Lo problemático de esa amistad no es una cuestión de ser homosexual o no. Estamos muy lejos acá de la amistad entre Michel de Montaigne y Étienne de la Boétie, que sin embargo eran bastante bujarrones y no falta quien diga que además de ser amigos entrañables se daban con todo. Pero en esa amistad renacentista no hay desequilibrios: la concepción que la sostiene es estable, o implica la estabilidad, no hay nada nuevo que averiguar, no hay movimiento hacia adelante ni ansiedades, porque la naturaleza de los dos amigos ha quedado planteada de una vez y para siempre. En cambio, y para no salir de momento de la literatura argentina, si nos fijamos en El beso de la mujer araña nos encontramos con otra amistad que, para ser amistad, tiene que ser también algo más. Dos tipos en la cárcel, uno por puto, otro por revolucionario. Uno, claramente, quiere cogerse al otro. Pero ¿por qué se lo quiere coger? Que no se diga que es solo porque el revolucionario está bueno o porque no tiene otra cosa a mano. Ni siquiera porque Molina se enamora de su bondad. Quien diga eso leyó mal a Puig. No, si algo queda claro en esa novela es que Molina necesita saber algo sobre Valentín, necesita aprender algo de él, pero sobre todo necesita saber qué clase de tipo es Valentín, y esa ansiedad por saber está íntimamente ligada a su ansiedad por culeárselo. Y eso es lo que tienen en común la amistad entre Espósito y Santiago, entre el narrador de «El Marica» y César, y entre Valentín y Molina. Hay algo dinámico, vamos a decir, en esos lazos, algo que tiene que avanzar a marcha forzada hacia cierta forma de conocimiento que no está en modo alguno garantizado que sea posible alcanzar, pero aunque Puig no lo dice con todas las letras, y tampoco lo hace Castillo, ellos saben, y algunos de nosotros sabemos, que hay cosas de otro ser humano que es imposible saber, o tener la esperanza de llegar a saber, si no es introduciéndoles algo en algún agujero, o para decirlo de manera más elegante, pero también más precisa: si no se invoca, como vehículo de conocimiento, la ayuda de Eros.

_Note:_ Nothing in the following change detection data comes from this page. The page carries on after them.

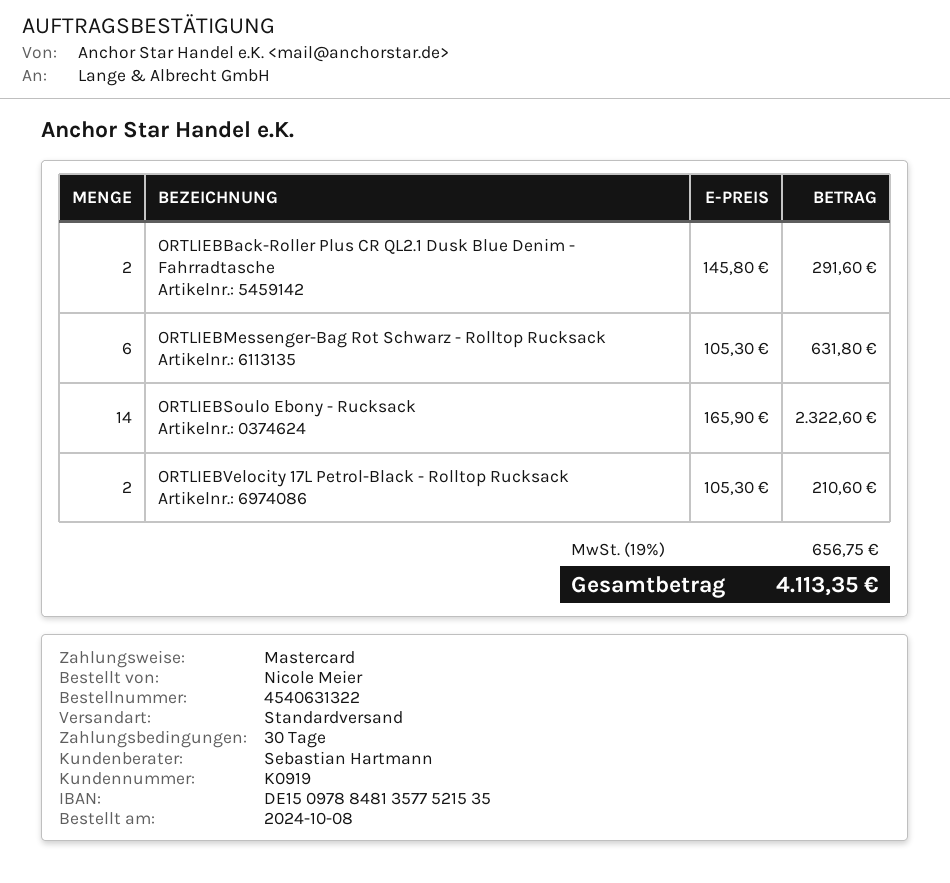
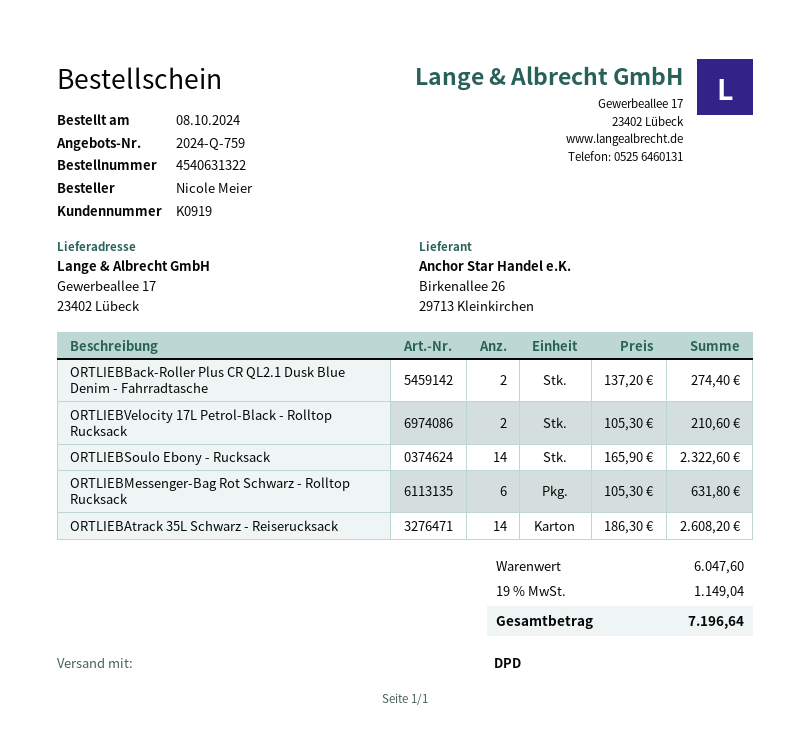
shipping method: standard -> DPD
ORTLIEBBack-Roller Plus CR QL2.1 Dusk Blue Denim - Fahrradtasche: 2 x 145.80 = 291.60 -> 2 x 137.20 = 274.40
ORTLIEBAtrack 35L Schwarz - Reiserucksack: none -> 14 x 186.30 = 2608.20
tax: 19% = 656.75 -> 19% = 1149.04
total: 4113.35 -> 7196.64

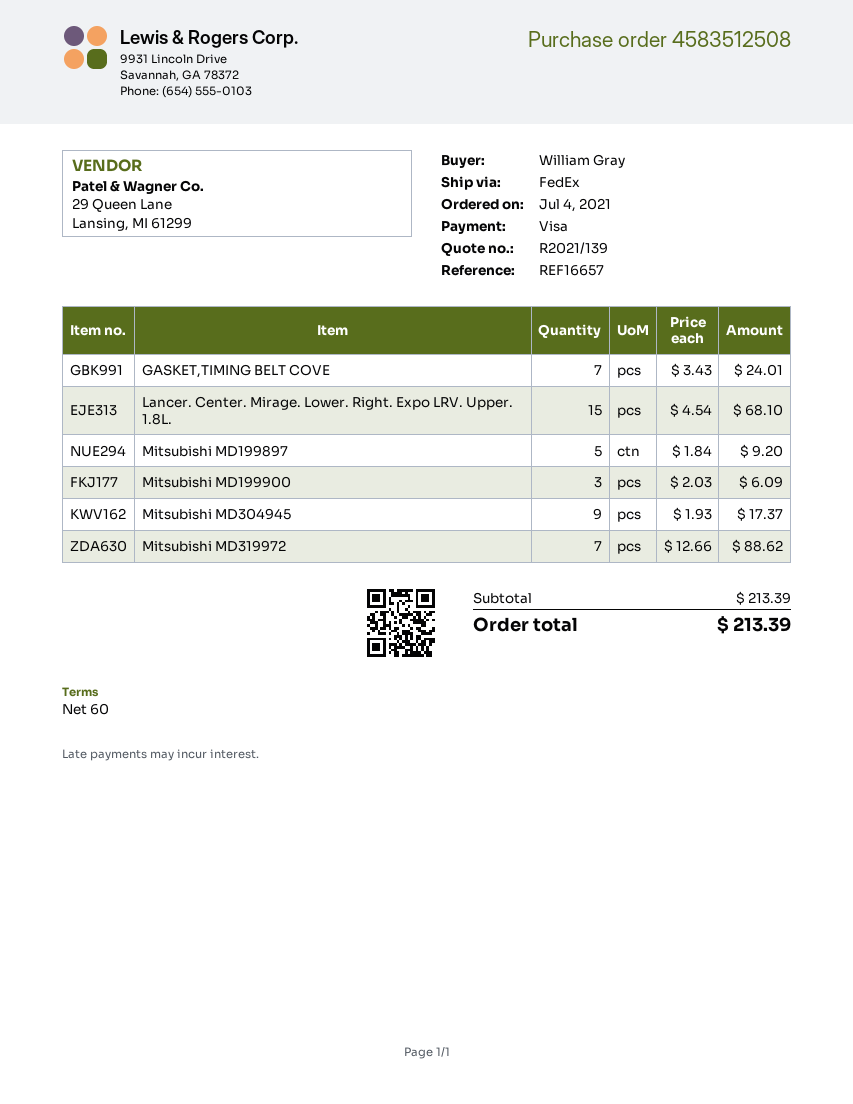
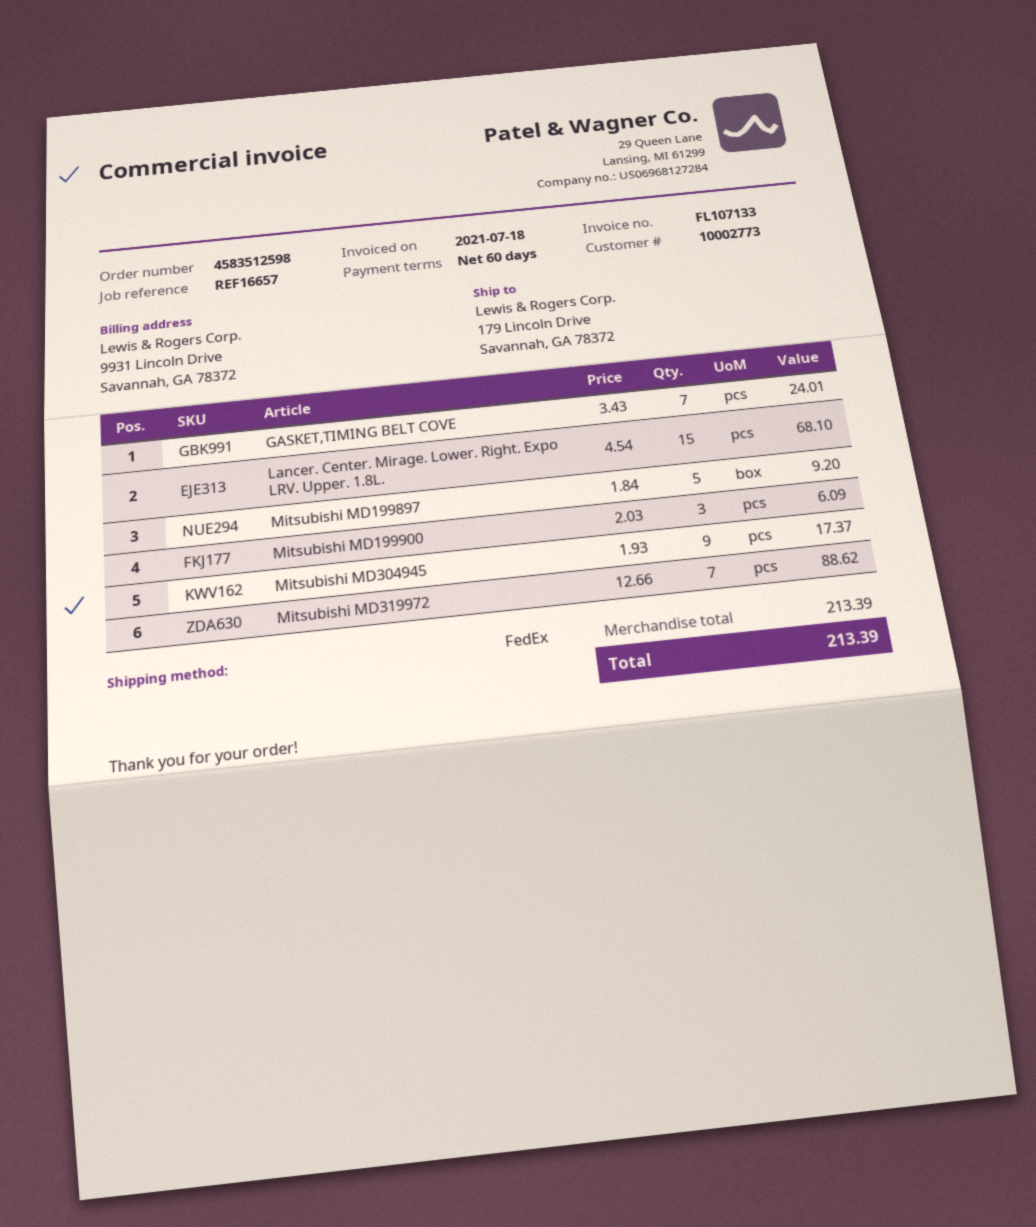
order number: 4583512508 -> 4583512598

La literatura es una cocina
Pero, para volver a mi relato: no recuerdo que hayamos hablado de Manuel Puig, esa tarde en Mercedes, aunque sí hablamos mucho de Castillo. Estoy seguro de que la conversación se demoró en Crónica de un Iniciado, novela que Casciari consideraba, y espero que siga considerando, exactamente como la novela que un tipo de dieciocho años y otro de veinte, en ese verano de 1992, necesitaban leer. Si no recuerdo exactamente lo que dijimos se debe, en parte, a que mientras hablábamos yo estaba intentando entender, más bien con desesperación que con curiosidad, qué clase de tipo era Casciari. No quiero insinuar lo que podría parecer, no quiero decir que sentí la necesidad de cogerme a Casciari, porque la curiosidad tiene sus límites y además, ya lo dije, yo tenía el corazón roto, pero sí que Casciari claramente tenía las de ganar, estaba en posición ventajosa, por así decir, y yo necesitaba saber si esa ventaja representaba o no un peligro. Para empezar, no había aparecido para buscarme, como había prometido, en la estación de micros. Cuando salí de la estación y vi el camino de tierra pelado, se me vino el alma al piso. Me vi a mí mismo, en un relámpago, pasando el resto de mi vida en Mercedes, en lóbrega soledad, pastando en un prado, pintado de violeta, arrasado por la amargura. Y cuando finalmente Casciari apareció, aduciendo no sé qué excusa, lo hizo de una manera que me consternó. Vino en una bicicleta de nena. Pintada de rosa, y con rueditas de esas para aprender a andar. Parece inventado pero fue así. Casciari podía ser un pedófilo que le había birlado la bicicleta a una niña después de violarla, podía ser un padre desconsiderado, posibilidad remota pero no desechable, que le sacaba la bici a su hija para ir al encuentro de un posible colega, incluso podía habérsela comprado. Y no parecía mostrar el menor pudor por eso. Casciari parecía, no diré un tipo feliz, pero sí un tipo seguro de lo que quería.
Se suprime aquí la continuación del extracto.